Prague — CEZ is to close just over 1 GW of coal-fired capacity by mid-2020, the Czech generator confirmed Wednesday.
CEZ general director and board chairman Daniel Benes told Czech newspaper E15 it was not economically viable to operate the capacity beyond the mid-2020 given the cost of upgrades required under European air quality controls. CEZ spokesman Ladislav Kriz confirmed the comments.
The broad outlines of Czech plans to close aging coal-fired power plants are outlined in national energy policy, but this is the first time that CEZ has put a figure on short-term closures and named specific plants.
Capacity to close by the middle of next year are Prunerov-1, with four units and total capacity of 440 MW, the 500 MW Melnik-3, and one of two 110 MW units at Melnik-2. The remaining Melnik unit is to focus on heat production for Prague, around 40 km away.
CEZ coal plants generated 27.7 TWh in 2018 out of the company's total production of 63.1 TWh.

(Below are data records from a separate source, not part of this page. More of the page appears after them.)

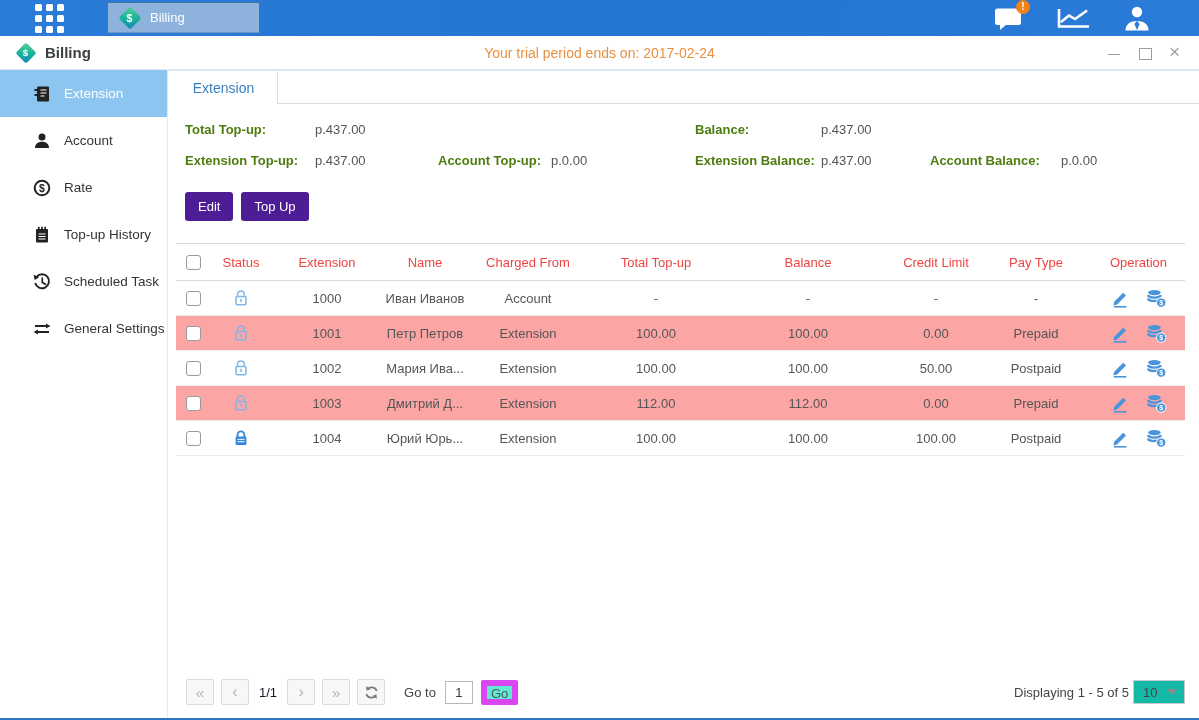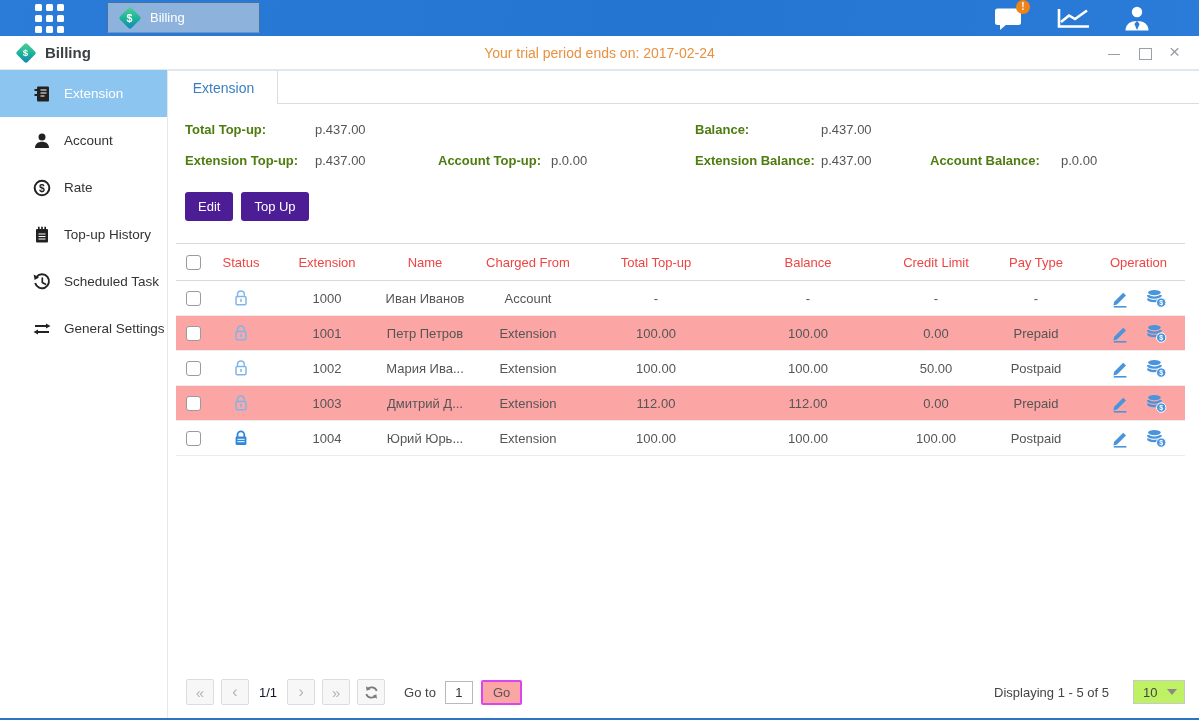--- a/index.html
+++ b/index.html
@@ -84,7 +84,7 @@
   .goto-label { margin:0 9px 0 12px; }
   .goto-input { width:28px; height:23px; border:1px solid #b9b9b9; text-align:center;
     font-size:13px; font-family:inherit; color:#333; }
-  .go-btn { margin-left:8px; height:25px; padding:0 10px; border:2px solid #d946ef; background:#fca5a5;
+  .go-btn { margin-left:8px; height:25px; padding:0 4px; border:6px solid #d946ef; background:#5eead4;
     border-radius:2px; font-size:13px; color:#555; cursor:pointer; font-family:inherit; }
   .pg-right { margin-left:auto; display:flex; align-items:center; gap:24px; }
   .page-size { width:52px; height:24px; border:1px solid #c9c9c9; background:#bef264;

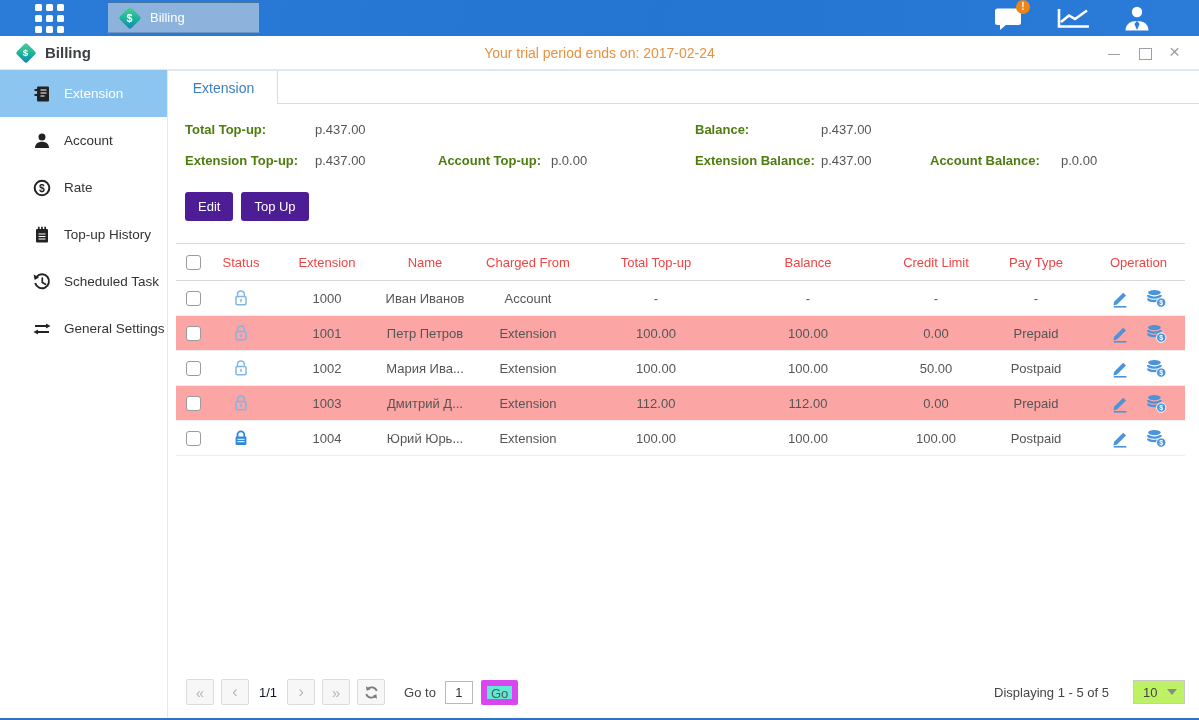--- a/index.html
+++ b/index.html
@@ -86,7 +86,7 @@
     font-size:13px; font-family:inherit; color:#333; }
   .go-btn { margin-left:8px; height:25px; padding:0 4px; border:6px solid #d946ef; background:#5eead4;
     border-radius:2px; font-size:13px; color:#555; cursor:pointer; font-family:inherit; }
-  .pg-right { margin-left:auto; display:flex; align-items:center; gap:24px; }
+  .pg-right { margin-left:auto; display:flex; align-items:center; gap:4px; }
   .page-size { width:52px; height:24px; border:1px solid #c9c9c9; background:#bef264;
     display:flex; align-items:center; padding:0 7px 0 9px; cursor:pointer; color:#444; }
   .page-size .caret { margin-left:auto; width:0; height:0;

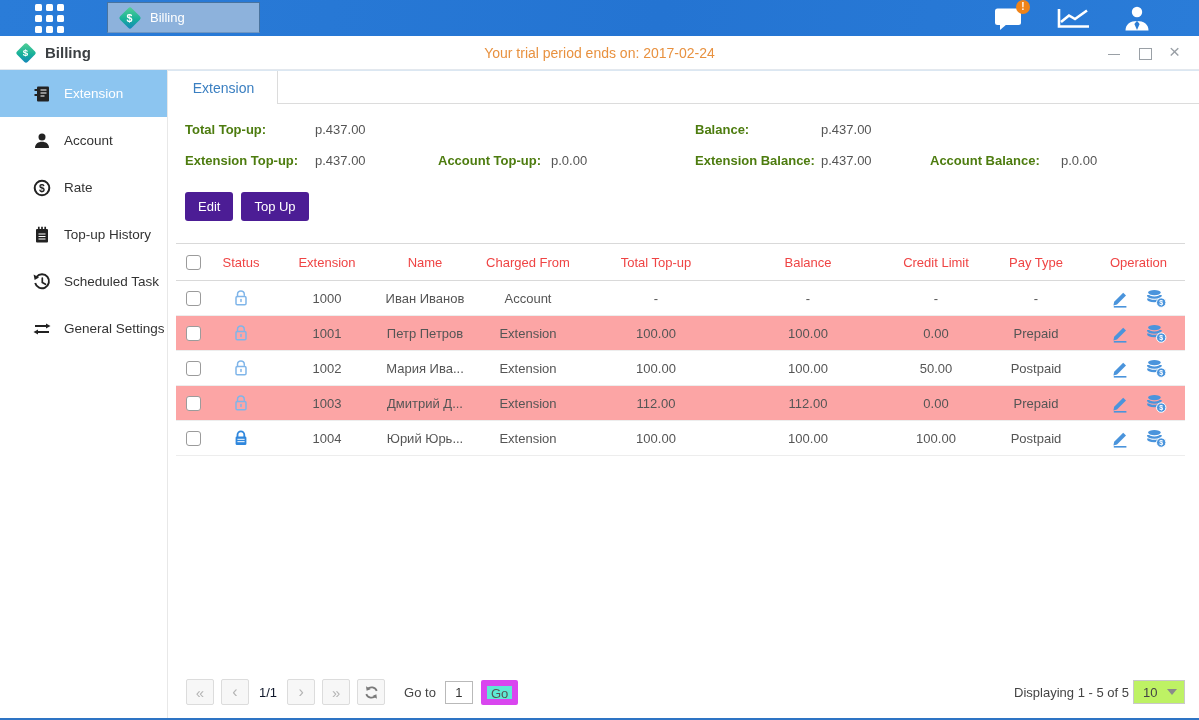--- a/index.html
+++ b/index.html
@@ -87,7 +87,7 @@
   .go-btn { margin-left:8px; height:25px; padding:0 4px; border:6px solid #d946ef; background:#5eead4;
     border-radius:2px; font-size:13px; color:#555; cursor:pointer; font-family:inherit; }
   .pg-right { margin-left:auto; display:flex; align-items:center; gap:4px; }
-  .page-size { width:52px; height:24px; border:1px solid #c9c9c9; background:#bef264;
+  .page-size { width:52px; height:24px; border:1px solid #c9c9c9; background:#14b8a6;
     display:flex; align-items:center; padding:0 7px 0 9px; cursor:pointer; color:#444; }
   .page-size .caret { margin-left:auto; width:0; height:0;
     border-left:5px solid transparent; border-right:5px solid transparent; border-top:6px solid #8a8a8a; }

The target for 2019 is for coal-fired power plants to produce 29.8 TWh.
Speaking at the company's annual results presentation March 19, CEZ managers said they were prepared to look again at investing in renewables in the Czech Republic because they doubted EU climate and energy targets for 2030 and beyond could otherwise be met.
CEZ has largely avoided investing in renewables on its home market following controversy over expensive state subsidies for solar power which sparked a solar boom in 2009 and 2010.
The Czech Republic's national energy strategy adopted in 2015 sees most coal-fired power plants being closed by 2045, but with some capacity remaining until 2050.
Under the EU Industrial Emissions Directive, European member states must meet revised standards for emissions of nitrogen and sulfur oxides, particulates and mercury by July 1, 2020.
Large combustion plants that fail to meet the new standards must either close or reduce operations to 1,500 hours/year.